Deepbluediver wrote:Copyright and patent infringement seem to go hand-in-hand, and for the most part I support the way they do it in the U.S., which is I believe a limit of 20 years for patents and 70 years (supposedly the lifespan of the creator) for copyrights.

Except that recently the patent office doesn't seem like it's able to keep up with advancing technology, particularly things like computer programming, and I thought I read they recently they offered a copyright extension on some comic-book superhero. So you've got patent-trolls suing and counter-suing everyone over the most inane stuff, and we seem to be circumventing the entire twilight/obsolescence of certain copyrights.
Originally copyright was as short as you say but large companies have managed to get it extended to "life of creator plus N" where N is whatever it needs to be to keep Mickey Mouse out of the public domain. These changes are of course retroactive so most of the 20th century may never come out of copyright.

(Patents are their own huge mess.)
Nepene
Posts: 502
Joined: Fri Aug 08, 2014 7:38 pm

Re: On copyright.

Post by Nepene »

Deepbluediver wrote: Would you support harsher punishments if someone could prove significant financial or other harm because of it?
More likely I would be rather confused at the mysterious contradictory sciences. Like if someone showed clear and good science that stab wounds improved physical health.

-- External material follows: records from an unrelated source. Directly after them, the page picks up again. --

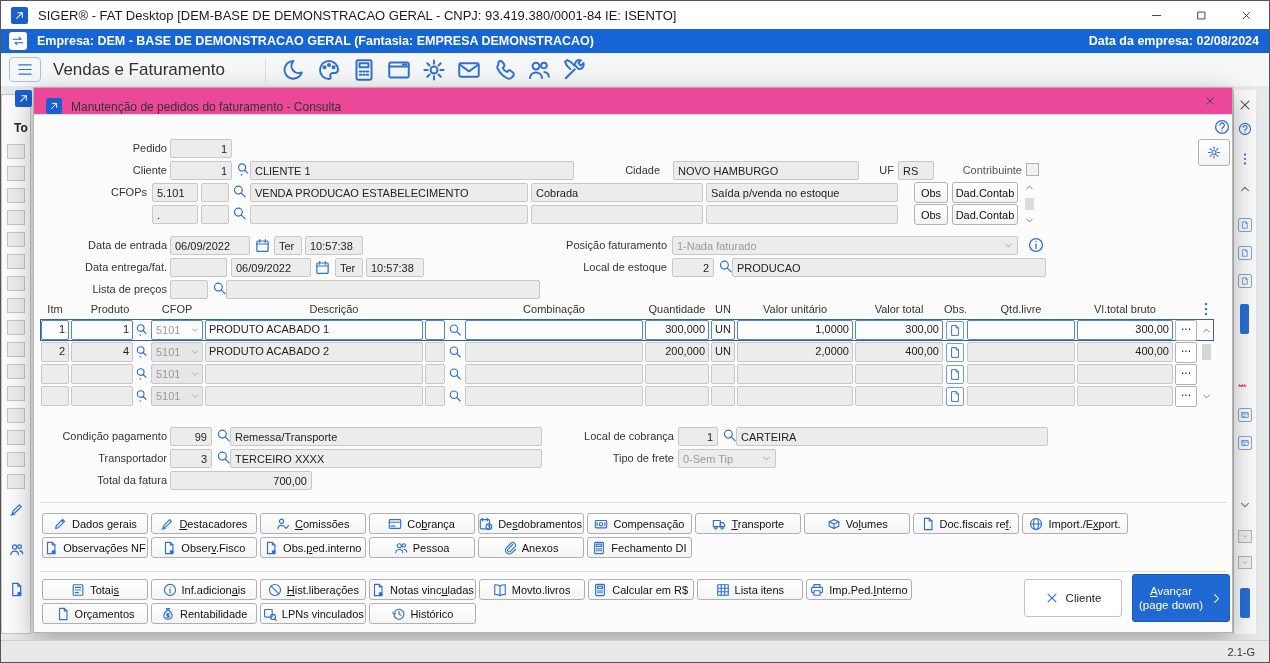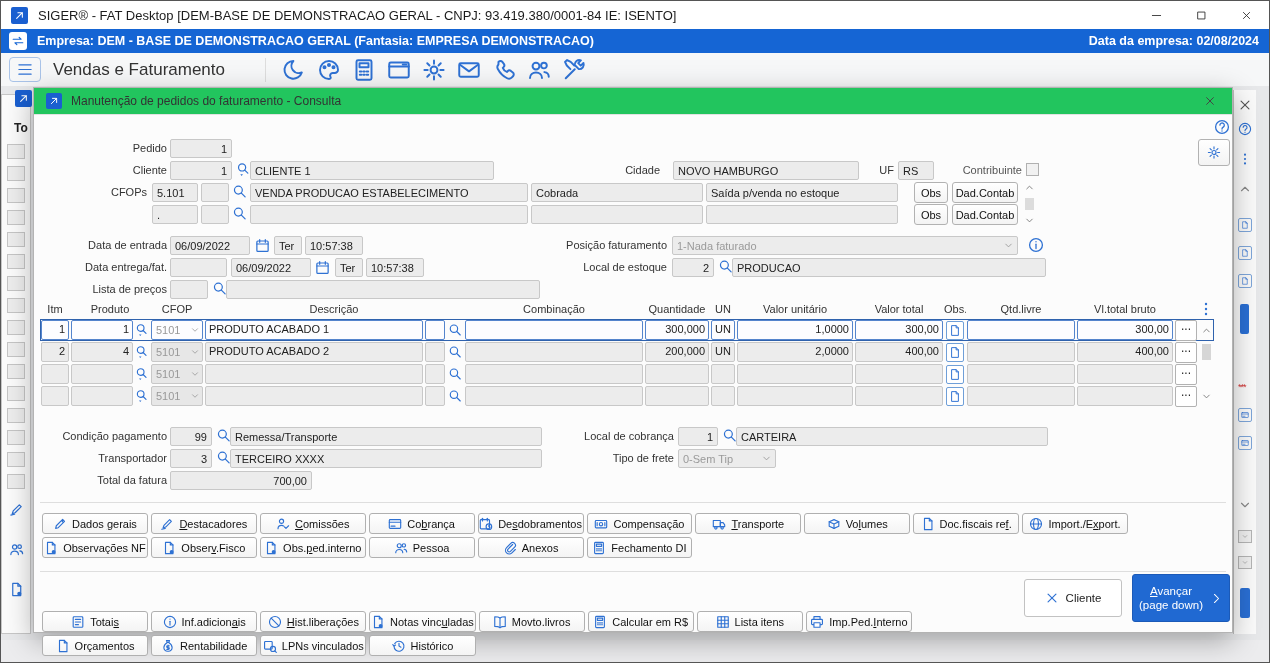--- a/index.html
+++ b/index.html
@@ -27,21 +27,21 @@
   .desktop{position:absolute;left:0;top:85px;right:0;bottom:22px;background:#e7e8ea;}
   .bgpanel-left{position:absolute;left:0;top:8px;width:30px;bottom:6px;background:#fbfbfb;border:1px solid #c6c6c6;box-sizing:border-box;}
   .bgpanel-left .hdr{display:block;font-size:12px;font-weight:bold;color:#222;padding:26px 0 2px 12px;}
   .bgbox{width:16px;height:13px;background:#ededed;border:1px solid #c5c5c5;margin:7px auto 0;}
   .bgico{position:absolute;left:7px;width:15px;height:15px;color:#2e71d3;}
   .bg-dlgicon{position:absolute;left:14px;top:4px;width:17px;height:17px;background:#1a5fd0;border-radius:2px;color:#fff;padding:2px;box-sizing:border-box;}
   .bgpanel-right{position:absolute;left:1232px;top:4px;width:22px;bottom:6px;background:#fafafa;border-left:1px solid #bdbdbd;}
   .bgr{position:absolute;left:4px;width:14px;height:14px;}
   
   .dialog{position:absolute;left:32px;top:1px;width:1200px;height:546px;background:#fcfcfc;border:1px solid #b3b3b3;box-shadow:0 8px 26px rgba(0,0,0,.3);box-sizing:border-box;}
-  .dlg-titlebar{height:26px;background:#22c55e;display:flex;align-items:center;border-bottom:1px solid #e2e2e2;}
+  .dlg-titlebar{height:26px;background:#ec4899;display:flex;align-items:flex-end;border-bottom:1px solid #e2e2e2;}
   .dlg-icon{width:16px;height:16px;background:#1a5fd0;border-radius:2px;margin-left:12px;color:#fff;padding:2px;box-sizing:border-box;flex:none;}
   .dlg-title{font-size:12px;color:#333;margin-left:9px;}
   .dlg-close{margin-left:auto;width:44px;height:100%;display:flex;align-items:center;justify-content:center;color:#444;}
   .dlg-close span{width:12px;height:12px;display:block;}
   .dlg-body{position:relative;height:518px;font-size:11px;color:#222;}
   .pos{position:absolute;box-sizing:border-box;}
   .lbl{font-size:11px;color:#333;text-align:right;line-height:19px;white-space:nowrap;}
   .fld{height:19px;background:#ececec;border:1px solid #c8c8c8;border-radius:2px;line-height:16px;padding:1px 4px;font-size:11px;color:#222;overflow:hidden;white-space:nowrap;}
   .fld.num{text-align:right;}
   .combo{height:19px;background:#ececec;border:1px solid #c8c8c8;border-radius:2px;display:flex;align-items:center;padding:0 3px 0 4px;color:#9a9a9a;}
@@ -75,21 +75,21 @@
   .iconcell i{width:14px;height:14px;display:block;}
   .obswrap,.morewrap,.scrollc{display:flex;align-items:center;justify-content:center;height:100%;}
   .obsbtn{width:18px;height:19px;background:#fff;border:1px solid #6f9fd8;border-radius:2px;color:#2e71d3;padding:2px;box-sizing:border-box;display:block;}
   .morebtn{width:20px;height:19px;background:#fff;border:1px solid #b2b2b2;border-radius:2px;text-align:center;line-height:11px;font-size:12px;color:#222;display:block;}
   .tsarr{width:11px;height:11px;color:#777;display:block;}
   .tsthumb{width:9px;height:16px;background:#d6d6d6;display:block;}
   
   .btnrow{position:absolute;display:grid;gap:3px;}
   #panel-row1,#panel-row2{left:8px;width:1086px;grid-template-columns:repeat(10,1fr);}
   #panel-row1{top:398px;} #panel-row2{top:422px;}
-  #action-row1,#action-row2{left:8px;width:870px;grid-template-columns:repeat(8,1fr);margin-top:32px;}
+  #action-row1,#action-row2{left:8px;width:870px;grid-template-columns:repeat(8,1fr);}
   #action-row1{top:464px;} #action-row2{top:488px;}
   #action-row2{grid-template-columns:repeat(8,1fr);}
   .pbtn{height:21px;background:linear-gradient(#ffffff,#f4f4f4);border:1px solid #b0b0b0;border-radius:3px;display:flex;align-items:center;justify-content:center;gap:5px;font-size:11px;color:#111;padding:0 2px;white-space:nowrap;overflow:hidden;cursor:default;font-family:"Liberation Sans",sans-serif;}
   .pbtn .bicon{width:14px;height:14px;color:#2e71d3;flex:none;}
   .cancelbtn{position:absolute;left:990px;top:464px;width:96px;height:36px;background:#fff;border:1px solid #c2c2c2;border-radius:3px;display:flex;align-items:center;justify-content:center;gap:7px;font-size:11.5px;color:#222;}
   .cancelbtn .bicon{width:14px;height:14px;color:#2e71d3;}
   .advbtn{position:absolute;left:1098px;top:459px;width:96px;height:46px;background:#2069d2;border:1px solid #1b5ab8;border-radius:3px;color:#fff;display:flex;align-items:center;justify-content:center;gap:7px;font-size:11.5px;}
   .advbtn .atxt{text-align:center;line-height:14px;}
   .advbtn .bicon{width:13px;height:13px;color:#fff;}
   
@@ -385,21 +385,21 @@
 
         <div class="pos lbl" style="left:13px;top:46px;width:120px">Cliente</div>
         <div class="pos fld num" style="left:136px;top:46px;width:62px">1</div>
         <div class="pos sicon" style="left:202px;top:47px" data-icon="search-sort">
             <svg viewBox="0 0 16 16" fill="none" stroke="currentColor" stroke-width="1.3" stroke-linecap="round" stroke-linejoin="round">
               <circle cx="6.5" cy="5.8" r="3.8"></circle>
               <line x1="9.3" y1="8.6" x2="12.6" y2="11.9"></line>
               <path d="M4.6 13l1.4 1.8L7.4 13z" fill="currentColor" stroke="none"></path>
             </svg>
           </div>
-        <div class="pos fld" style="left:216px;top:46px;width:244px">CLIENTE 1</div>
+        <div class="pos fld" style="left:216px;top:46px;width:324px">CLIENTE 1</div>
         <div class="pos lbl" style="left:506px;top:46px;width:120px">Cidade</div>
         <div class="pos fld" style="left:639px;top:46px;width:186px">NOVO HAMBURGO</div>
         <div class="pos lbl" style="left:820px;top:46px;width:40px">UF</div>
         <div class="pos fld" style="left:864px;top:46px;width:36px">RS</div>
         <div class="pos lbl" style="left:868px;top:46px;width:120px;color:#555">Contribuinte</div>
         <div class="pos checkbox" style="left:992px;top:48px"></div>
 
         <div class="pos lbl" style="left:13px;top:68px;width:100px">CFOPs</div>
         <div class="pos fld" style="left:118px;top:68px;width:46px">5.101</div>
         <div class="pos fld" style="left:167px;top:68px;width:28px"></div>
@@ -1091,13 +1091,16 @@
               <svg viewBox="0 0 16 16" fill="none" stroke="currentColor" stroke-width="1.3" stroke-linecap="round" stroke-linejoin="round">
                 <path d="M5.5 3L10.5 8 5.5 13"></path>
               </svg>
             </span>
         </div>
 
       </div>
     </div>
   </div>
 
+  <div class="statusbar">
+    <span>2.1-G</span>
+  </div>
 </div>
 
 </body></html>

If all the science had shown that significant harm in the past, yes. Any punishments should be proportional to the harm of course.
vvn
Posts: 60
Joined: Tue Nov 05, 2013 7:56 pm

Re: On copyright.

Post by vvn »

The distribution of the money seems rife with potential trouble. Large companies with lobbyists would get their cut. What about the little guy? YouTube could change their usage rules, and claim a piece of that money. Are they paying proportional to illegal downloads? how will they track that? Much of the content consumed by the masses these days is also generated by the masses. Do you get paid per twitter follower x number of tweets?

Storage gets charged, but not streaming? Interesting.

It could change a lot of things. Sounds messy.